Exercise goal: Starting at the line that contains "shipping: none -> 59.95", return every line through the end of the entries below, exactly and with nothing else.

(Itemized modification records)
---
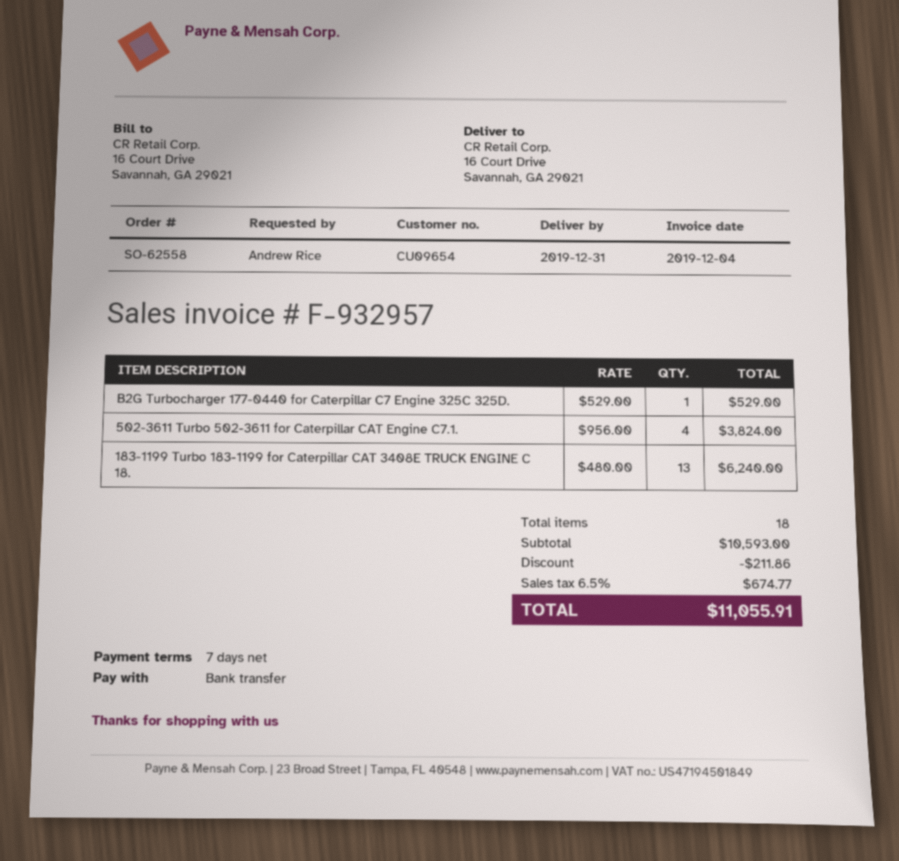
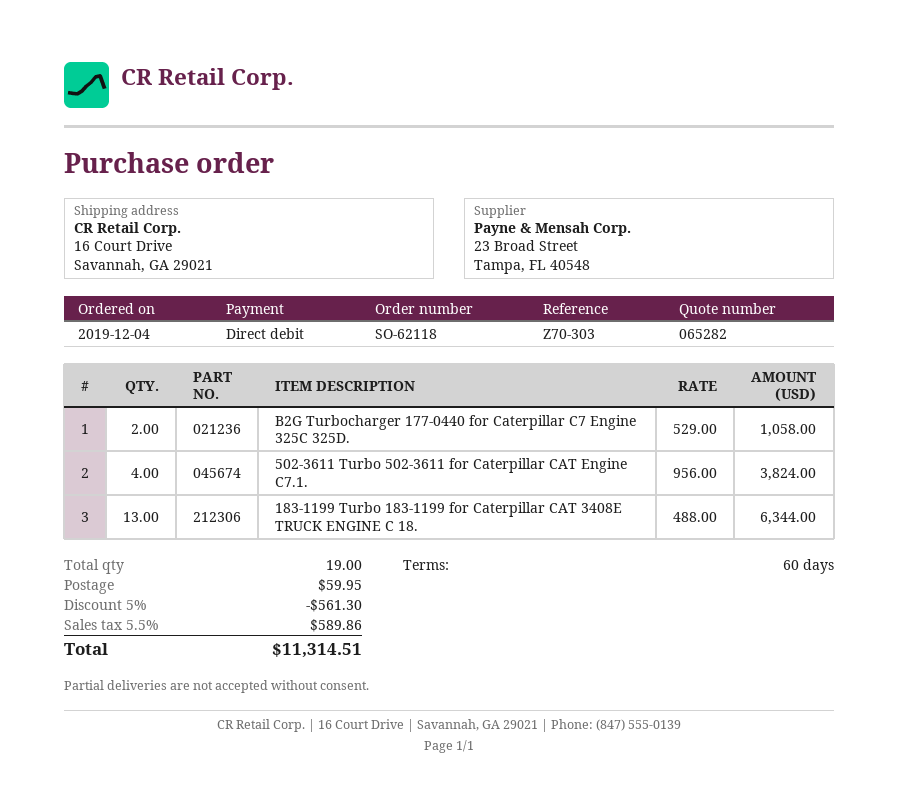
order number: SO-62558 -> SO-62118
payment terms: 7 days -> 60 days
payment method: bank transfer -> direct debit
B2G Turbocharger 177-0440 for Caterpillar C7 Engine 325C 325D.: 1 x 529.00 = 529.00 -> 2 x 529.00 = 1058.00
183-1199 Turbo 183-1199 for Caterpillar CAT 3408E TRUCK ENGINE C 18.: 13 x 480.00 = 6240.00 -> 13 x 488.00 = 6344.00
total quantity: 18 -> 19
discount: 211.86 -> 561.30
shipping: none -> 59.95
tax: 6.5% = 674.77 -> 5.5% = 589.86
total: 11055.91 -> 11314.51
---
Reply:
shipping: none -> 59.95
tax: 6.5% = 674.77 -> 5.5% = 589.86
total: 11055.91 -> 11314.51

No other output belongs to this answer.